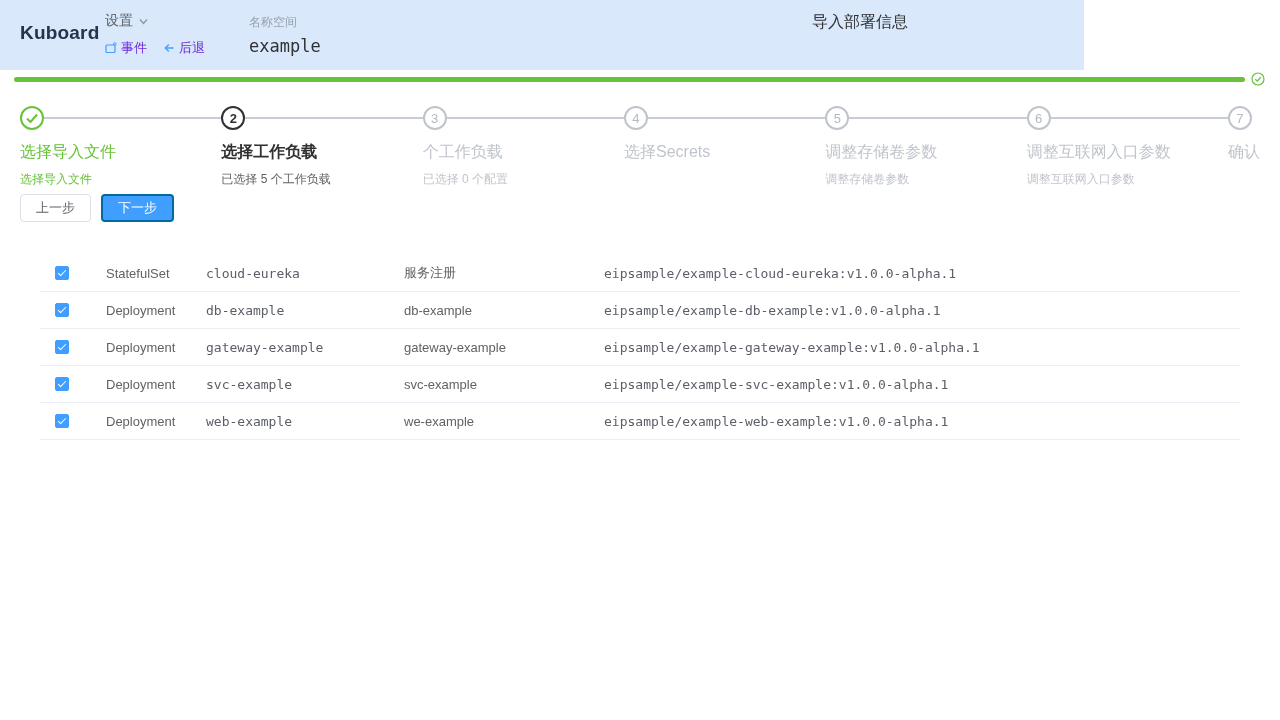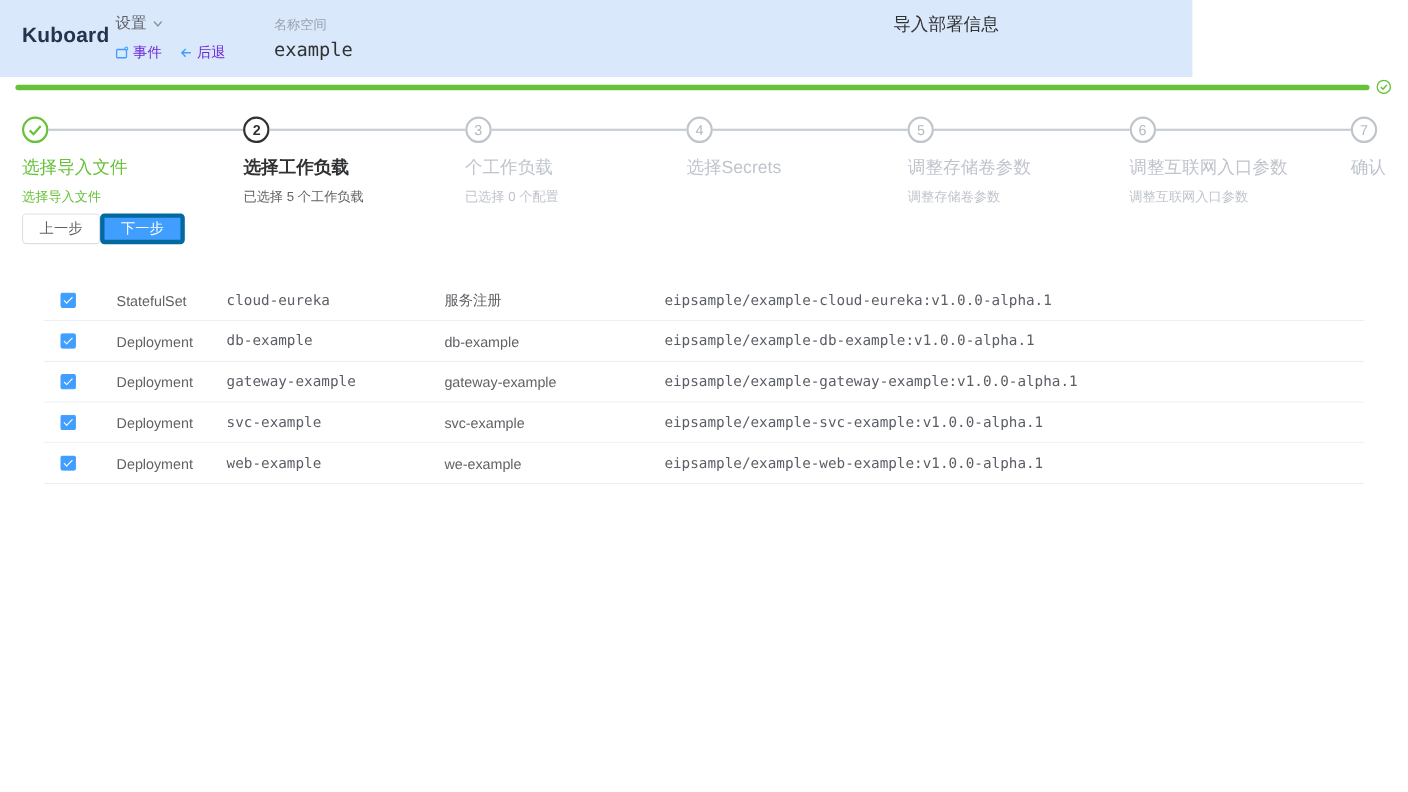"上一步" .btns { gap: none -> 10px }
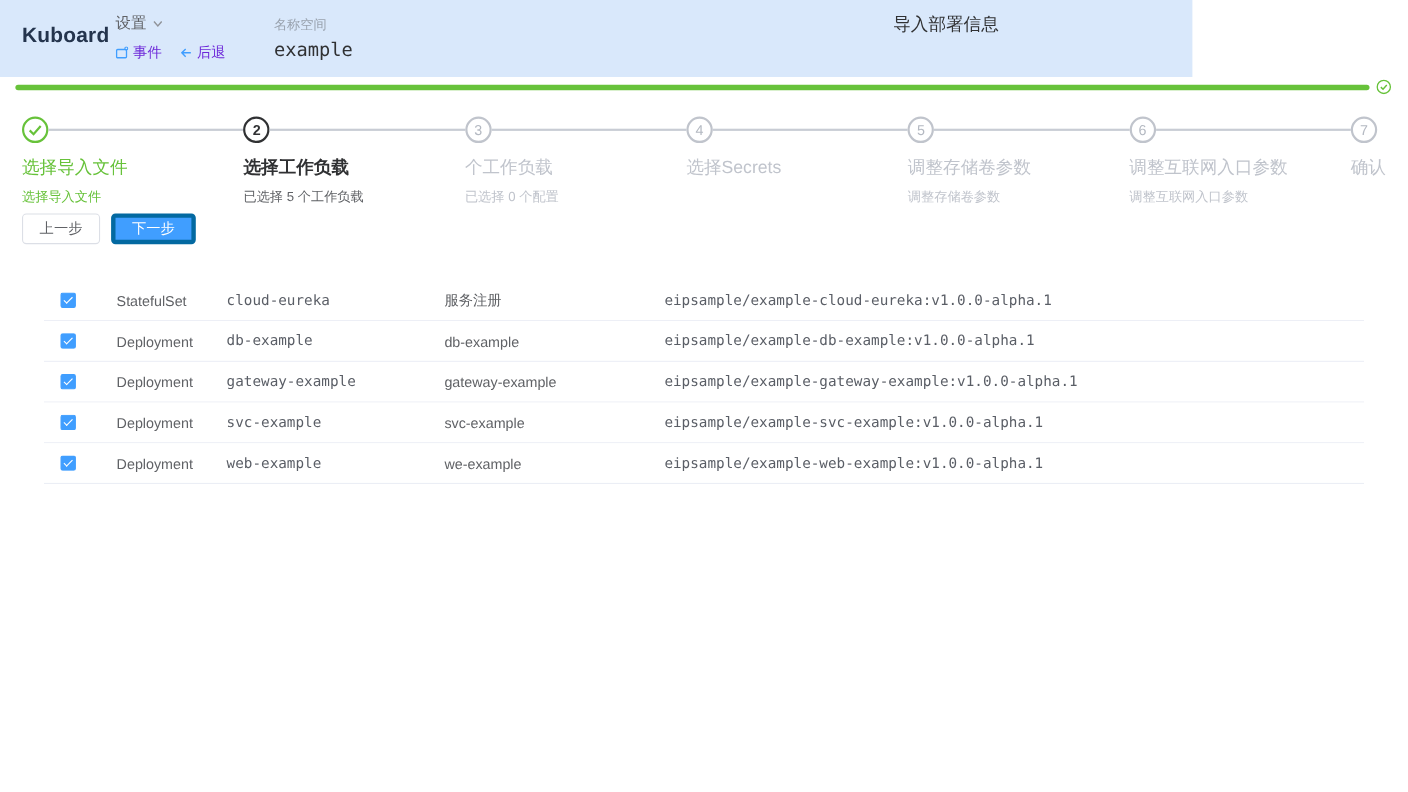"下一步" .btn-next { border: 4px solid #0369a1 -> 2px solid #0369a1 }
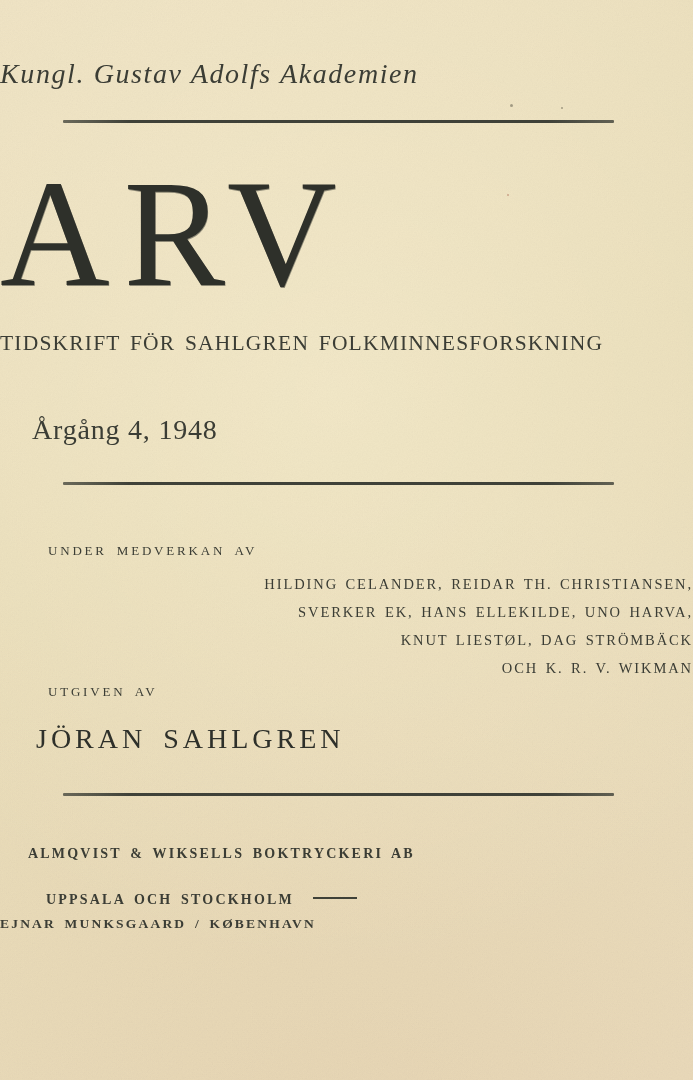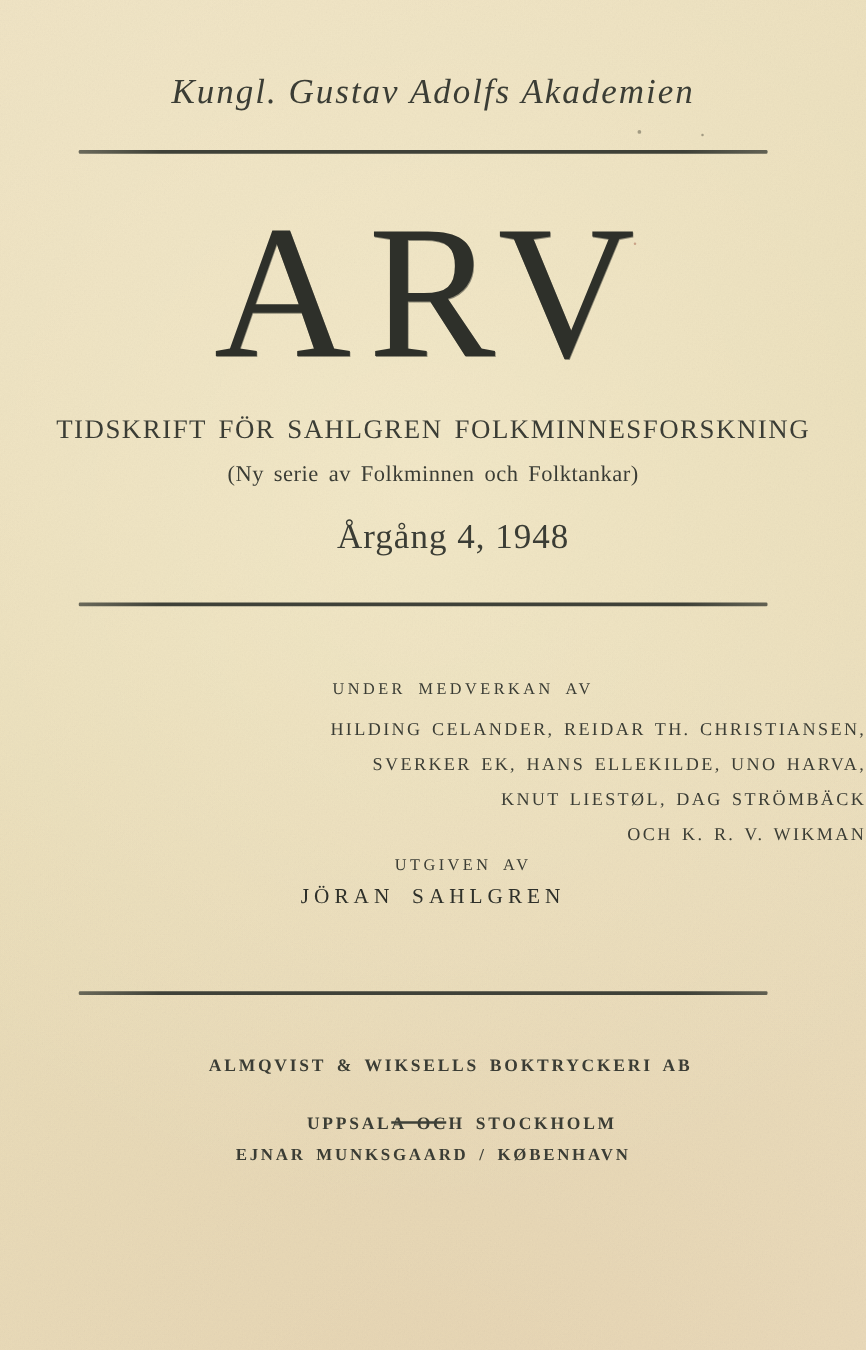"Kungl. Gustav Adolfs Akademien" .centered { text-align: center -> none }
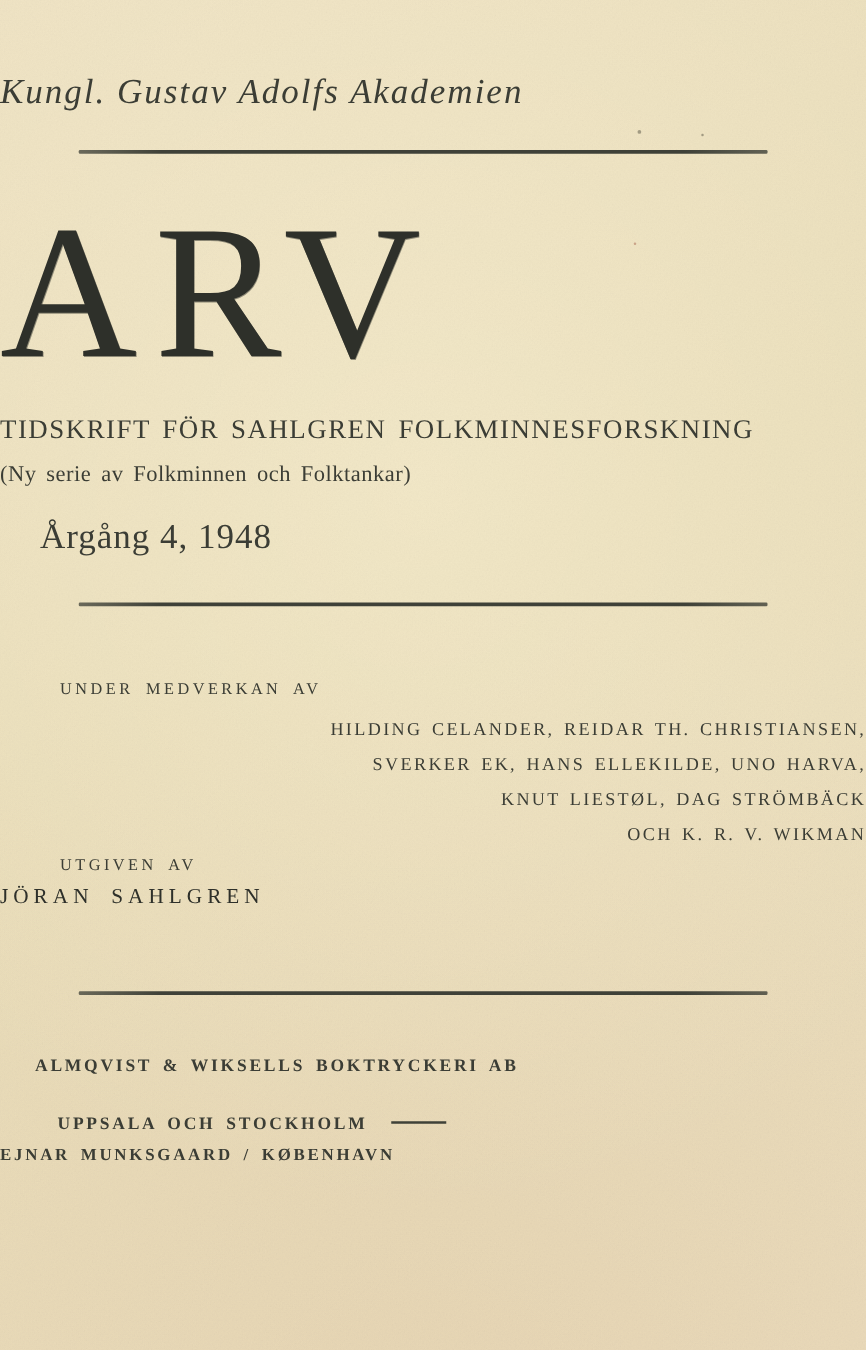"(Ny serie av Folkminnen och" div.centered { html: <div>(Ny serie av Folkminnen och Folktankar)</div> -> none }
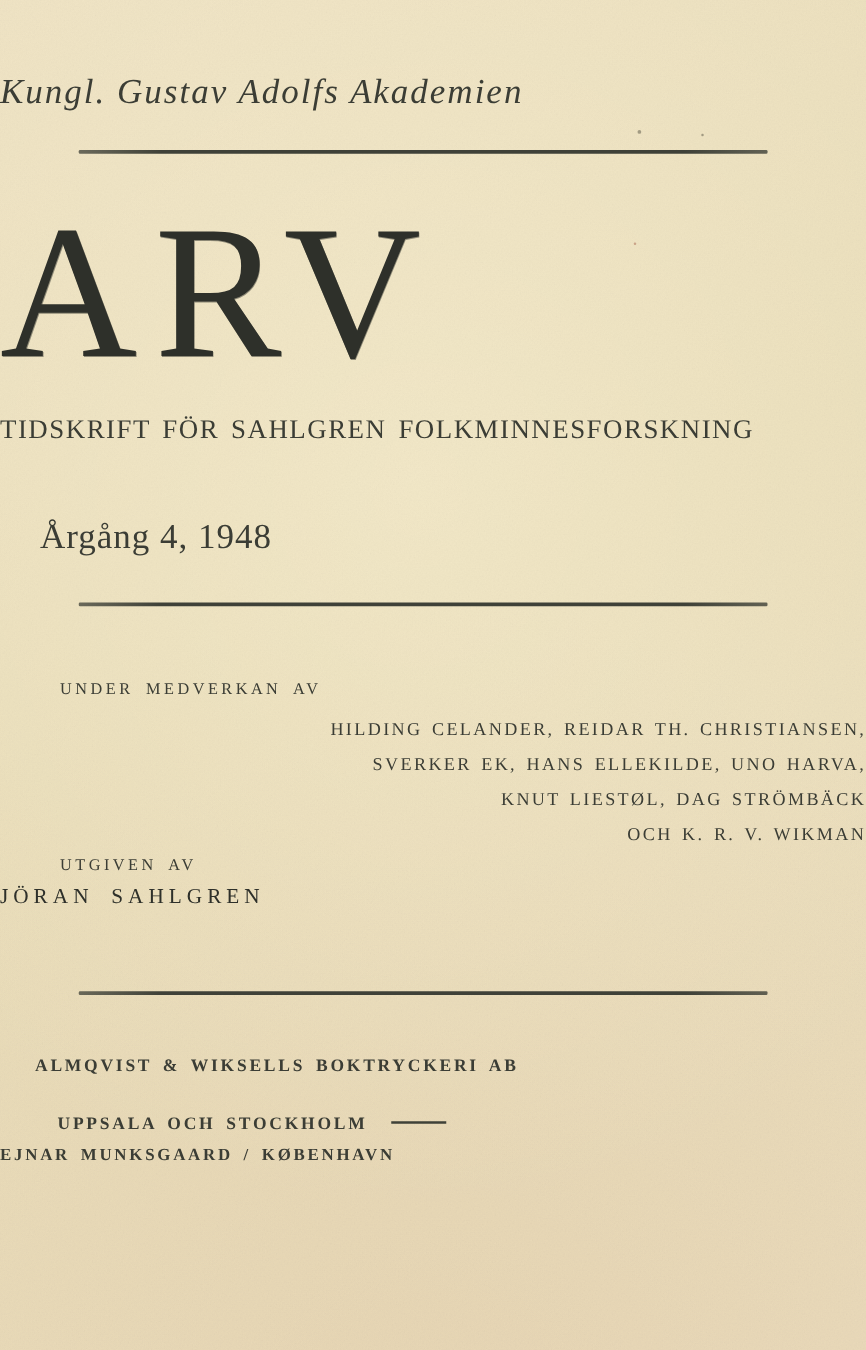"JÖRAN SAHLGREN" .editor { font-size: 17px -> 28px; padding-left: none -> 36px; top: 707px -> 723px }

....

* [Task details] Although the records contain pictures, return only their text, exactly as written.

* [Output below]
"上一步" .btns { gap: none -> 10px }
"下一步" .btn-next { border: 4px solid #0369a1 -> 2px solid #0369a1 }
"Kungl. Gustav Adolfs Akademien" .centered { text-align: center -> none }
"(Ny serie av Folkminnen och" div.centered { html: <div>(Ny serie av Folkminnen och Folktankar)</div> -> none }
"JÖRAN SAHLGREN" .editor { font-size: 17px -> 28px; padding-left: none -> 36px; top: 707px -> 723px }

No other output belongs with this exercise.